Open contentis opened 2 days ago
With LLAMA_CUDA_FORCE_DMMV
I see a significant improvement from these changes:
GPU | Model | Test | t/s master | t/s q4_k_performance | Speedup |
---|---|---|---|---|---|
RTX 3090 Ti | llama 7B Q4_K_M | tg128 | 104.36 | 127.25 | 1.22 |
However, without LLAMA_CUDA_FORCE_DMMV
mmvq is used instead, which is significantly faster:
model | size | params | backend | ngl | test | t/s |
---|---|---|---|---|---|---|
llama 7B Q4_K - Medium | 3.80 GiB | 6.74 B | CUDA | 99 | tg128 | 146.10 ± 1.12 |
For this format I think mmvq should be automatically used for compute capability >= 6.1.
Similar results for RTX 2060:
LLAMA_CUDA_FORCE_DMMV=1 LLAMA_CUDA=1 ./scripts/compare-commits.sh master pr/8136 -m ./models/llama-7b-v2/ggml-model-q4_k.gguf -p 0 -ngl 99
GPU | Model | Test | t/s master | t/s pr/8136 | Speedup |
---|---|---|---|---|---|
RTX 2060 SUPER | llama 7B Q4_K_M | tg128 | 29.47 | 40.27 | 1.37 |
LLAMA_CUDA=1 make -j && ./llama-bench -m ./models/llama-7b-v2/ggml-model-q4_k.gguf -p 0 -ngl 99
ggml_cuda_init: GGML_CUDA_FORCE_MMQ: no ggml_cuda_init: GGML_CUDA_FORCE_CUBLAS: no ggml_cuda_init: found 1 CUDA devices: Device 0: NVIDIA GeForce RTX 2060 SUPER, compute capability 7.5, VMM: yes | model | size | params | backend | ngl | test | t/s |
---|---|---|---|---|---|---|---|
llama 7B Q4_K - Medium | 3.80 GiB | 6.74 B | CUDA | 99 | tg128 | 69.08 ± 0.24 |
build: 50732c06 (3236)
Use float4 to force aligned reads of 128bit to increase memory bandwidth
I don't think that's the reason. __builtin_assume_aligned
does not achieve any speedup. And unlike with e.g. half2
there is no hardware support for float4
; the compiler will simply convert it to float instructions. I think the reason for the performance difference is rather that with the code on master the compiler fails to group or schedule the memory accesses to y1
and y2
in the optimal way.
In any case, I can confirm that the performance increases with this change and that most of the difference comes from the float4
change.
And unlike with e.g. half2 there is no hardware support for float4; the compiler will simply convert it to float instructions.

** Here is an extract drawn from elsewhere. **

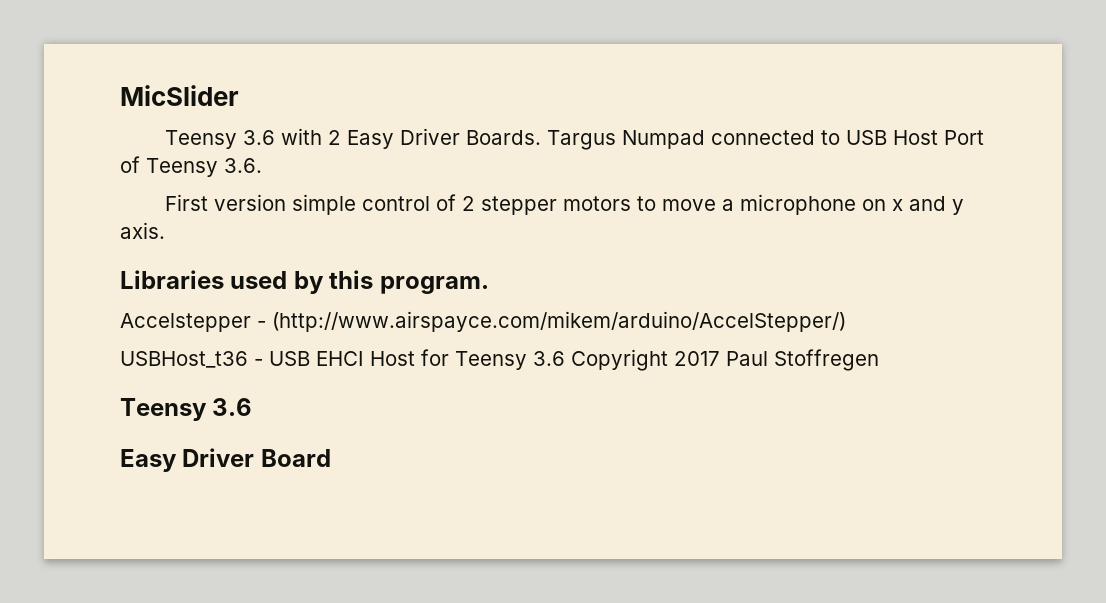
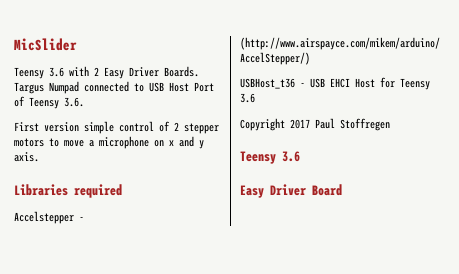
[230,270,489,294] used by this program. -> [74,184,122,198] required
(565, 358) none -> (255, 98) //

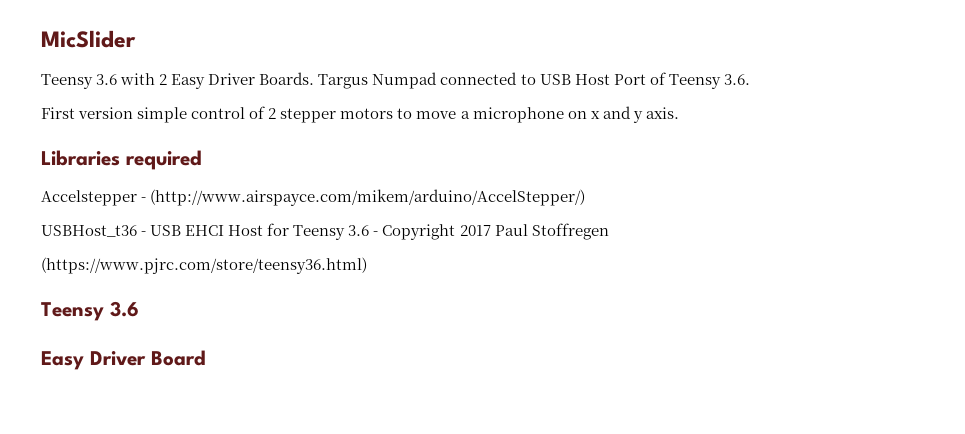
(255, 98) // -> [373,231,379,236] -
(390, 124) none -> [41,257,367,274] // (https://www.pjrc.com/store/teensy36.html)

Unless I am completely misremembering the CUDA documentation definitely said that the float4
datatype effectively is just 4 floats. However, looking at the PTX code it seems that there is a dedicated instruction for loading a chunk of 16 bytes:
1031 ld.global.nc.v4.f32 {%f9, %f10, %f11, %f12}, [%rd31+-512];
1032
1033 ld.global.nc.v4.f32 {%f17, %f18, %f19, %f20}, [%rd31+-384];
1034
1035 ld.global.nc.v4.f32 {%f25, %f26, %f27, %f28}, [%rd31];
1036
1037 ld.global.nc.v4.f32 {%f33, %f34, %f35, %f36}, [%rd31+128];
Assuming this can also be applied to other kernels this is definitely a very good find.
@JohannesGaessler float4 issues a single instruction to read 128bit. In theory, the compiler should be capable of understanding this from the original code (w.o. having to use "unsafe" methods as reinterpret cast), but the compiler often is imperfect.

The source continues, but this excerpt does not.